When I was younger I rejected the image of Barbie. I never really liked her, although I did play with Barbie dolls on occasion. However, most of the time my dolls or my sister’s dolls would end up decapitated. I do know many girls who loved to play with their Barbie dolls, and I just never understood why. Maybe it was the blonde hair that fell perfectly around her face. Maybe it was the fact that she held just about every occupation out there. Maybe it was her wardrobe that was always fresh and fashionable. Little girls idolize these types of concepts. We are planners and want to plan out our lives. When I was younger I remembered my plans for my life. I was going to grow up and have blonde hair, own a restaurant, be a ballerina, and a mother of four (out of those four children two would be adopted).

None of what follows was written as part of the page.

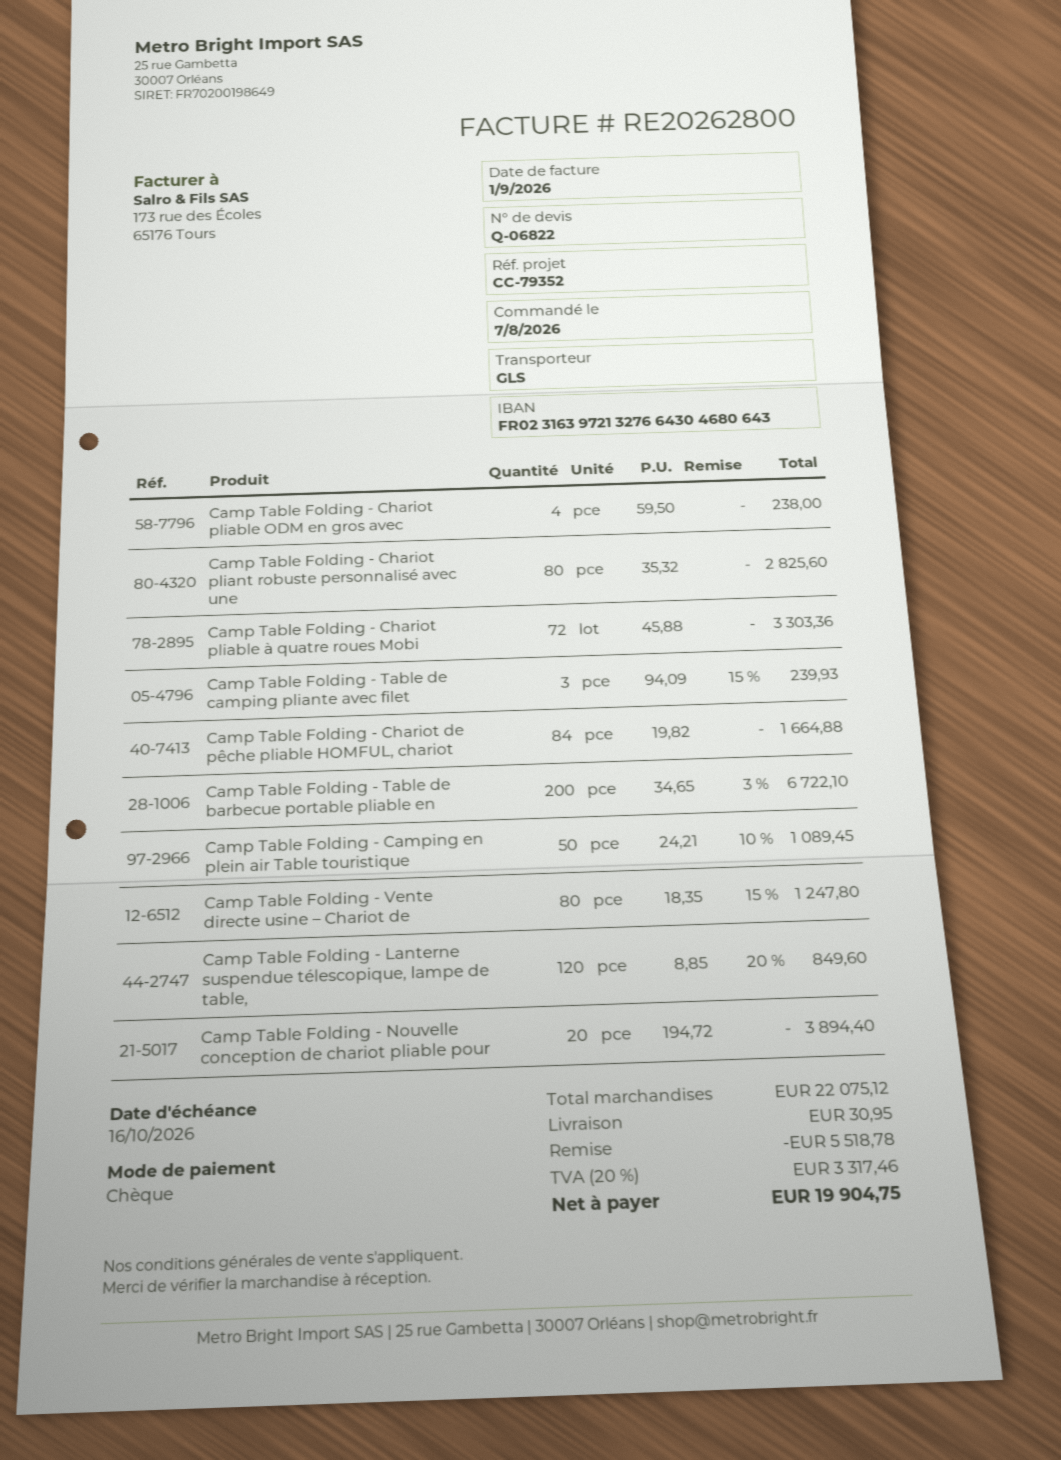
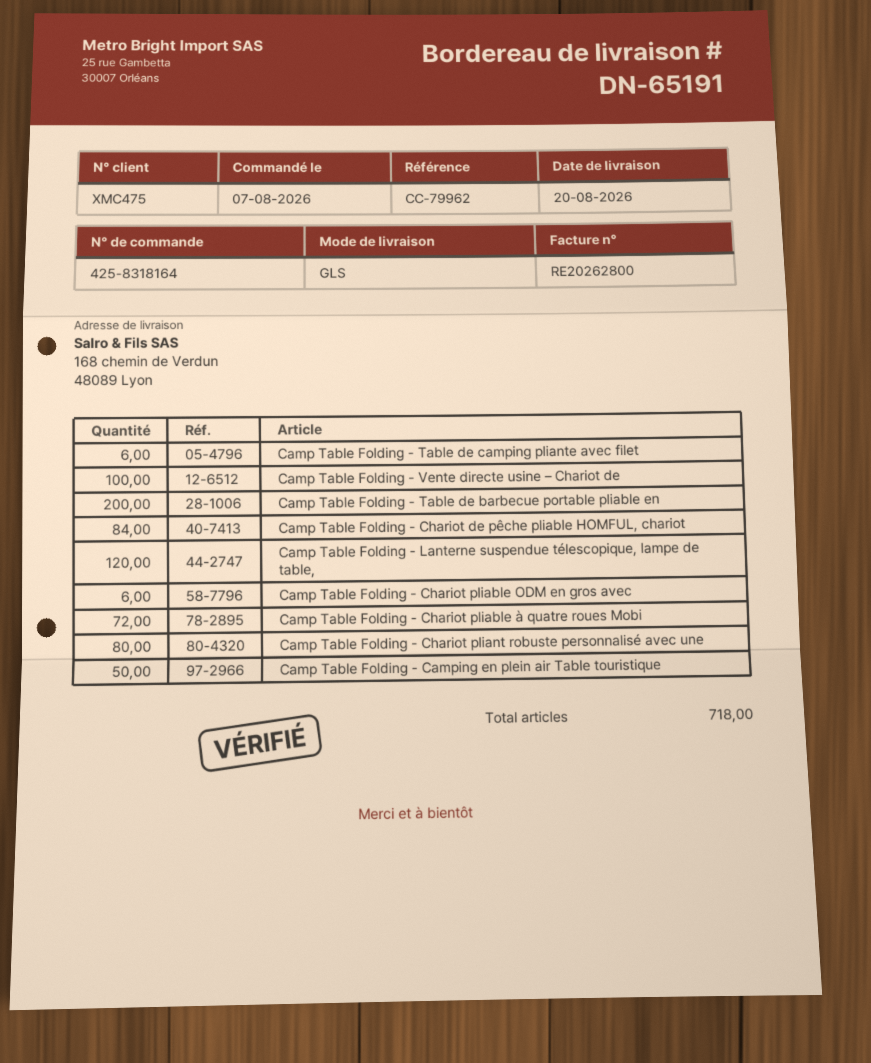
reference: CC-79352 -> CC-79962
Camp Table Folding - Chariot pliable ODM en gros avec: 4 -> 6
Camp Table Folding - Table de camping pliante avec filet: 3 -> 6
Camp Table Folding - Vente directe usine – Chariot de: 80 -> 100
Camp Table Folding - Nouvelle conception de chariot pliable pour: 20 -> none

Fast forward ten years and those plans have drastically changed. My little view of the perfect life no longer fits those criteria. To be quite honest, I don’t know what the perfect life even looks like anymore. My idealism is gone for the most part and has been placed with a very pragmatic attitude. Goals are what drive my life, and my view of perfection is achieving these goals. Most of them are good goals to have, but they are generally taken to the extreme. Works drive my life and half the time my heart is not in my actions. I am simply on auto-pilot striving to check things off of my list to accomplish. When I stumble and can’t fulfill these goals I become frustrated, angry, or disappointed in myself. Forgiveness is not something that I easily give to myself. I know a fair amount of people who struggle with this exact issue. If our “to-do lists” are not completed then forms of self-punishment are inflicted. This comes in many forms and breaks my heart. Our culture no longer is about keeping up with the Joneses, but being better than them. If we can’t do this then either we are the problem and that needs to be corrected or we need to consume more products to create the façade that we are better than those around us.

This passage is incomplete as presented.